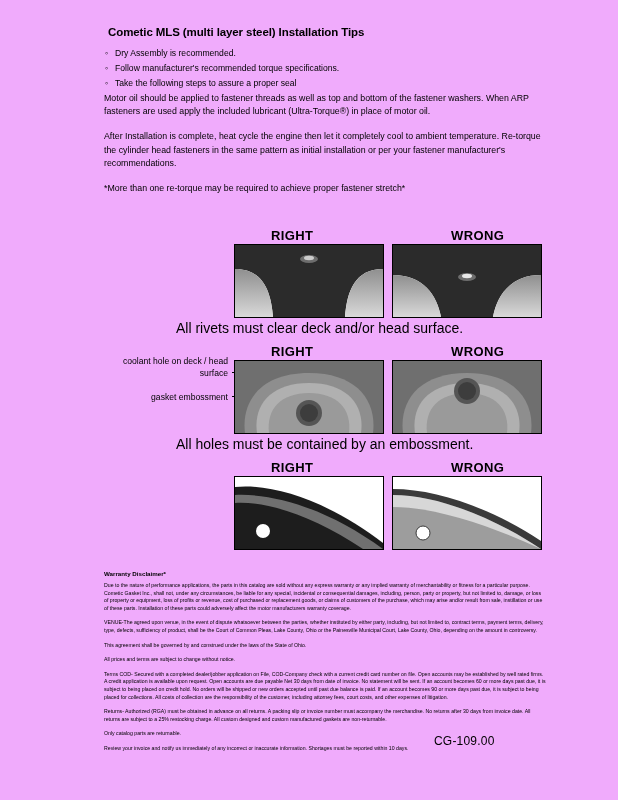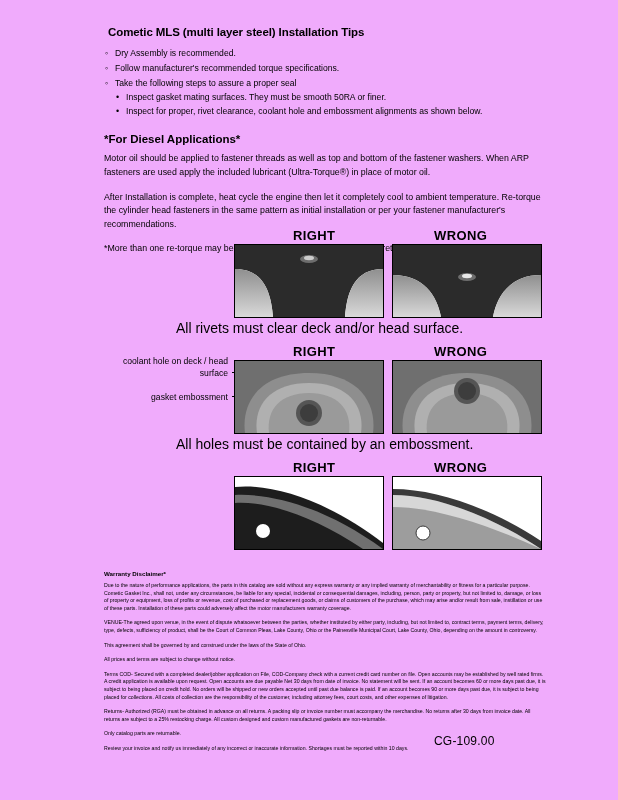--- a/index.html
+++ b/index.html
@@ -202,10 +202,6 @@
       <li>Follow manufacturer's recommended torque specifications.</li>
       <li>
         <span>Take the following steps to assure a proper seal</span>
-        <ul class="sub">
-          <li>Inspect gasket mating surfaces.  They must be smooth 50RA or finer.</li>
-          <li>Inspect for proper, rivet clearance, coolant hole and embossment alignments as shown below.</li>
-        </ul>
       </li>
     </ul>
 

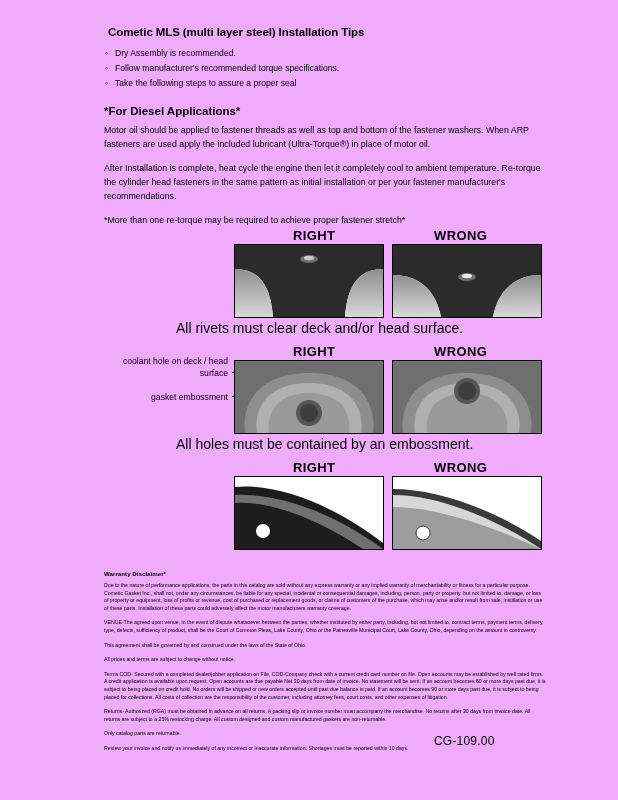--- a/index.html
+++ b/index.html
@@ -205,7 +205,6 @@
       </li>
     </ul>
 
-    <h2 class="subtitle">*For Diesel Applications*</h2>
     <p class="para">Motor oil should be applied to fastener threads as well as top and bottom of the fastener washers. When ARP fasteners are used apply the included lubricant (Ultra-Torque®) in place of motor oil.</p>
     <p class="para">After Installation is complete, heat cycle the engine then let it completely cool to ambient temperature. Re-torque the cylinder head fasteners in the same pattern as initial installation or per your fastener manufacturer's recommendations.</p>
     <p class="note">*More than one re-torque may be required to achieve proper fastener stretch*</p>

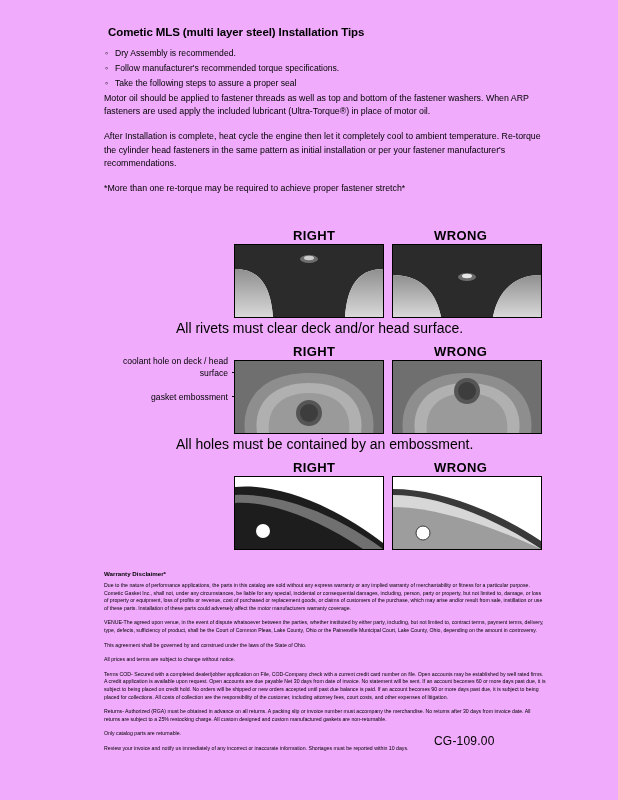--- a/index.html
+++ b/index.html
@@ -108,7 +108,7 @@
     font-weight: bold;
     letter-spacing: 0.4px;
   }
-  .lbl-left  { left: 189px; }
+  .lbl-left  { left: 167px; }
   .lbl-right { left: 330px; }
   .panels {
     position: relative;

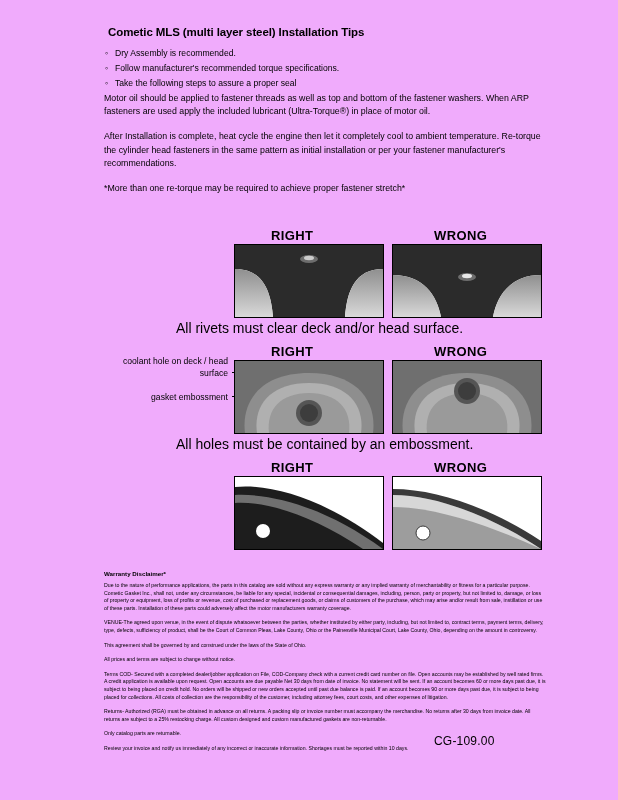--- a/index.html
+++ b/index.html
@@ -109,7 +109,7 @@
     letter-spacing: 0.4px;
   }
   .lbl-left  { left: 167px; }
-  .lbl-right { left: 330px; }
+  .lbl-right { left: 347px; }
   .panels {
     position: relative;
     display: flex;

+ + + + +

## EXERCISE INSTRUCTIONS
Every line from the one with "-108,7 +108,7 @@" through the end of the records is to be reproduced exactly, and the pictures are to be left out.

## RESPONSE TO THIS TASK
@@ -108,7 +108,7 @@
     font-weight: bold;
     letter-spacing: 0.4px;
   }
-  .lbl-left  { left: 189px; }
+  .lbl-left  { left: 167px; }
   .lbl-right { left: 330px; }
   .panels {
     position: relative;

--- a/index.html
+++ b/index.html
@@ -109,7 +109,7 @@
     letter-spacing: 0.4px;
   }
   .lbl-left  { left: 167px; }
-  .lbl-right { left: 330px; }
+  .lbl-right { left: 347px; }
   .panels {
     position: relative;
     display: flex;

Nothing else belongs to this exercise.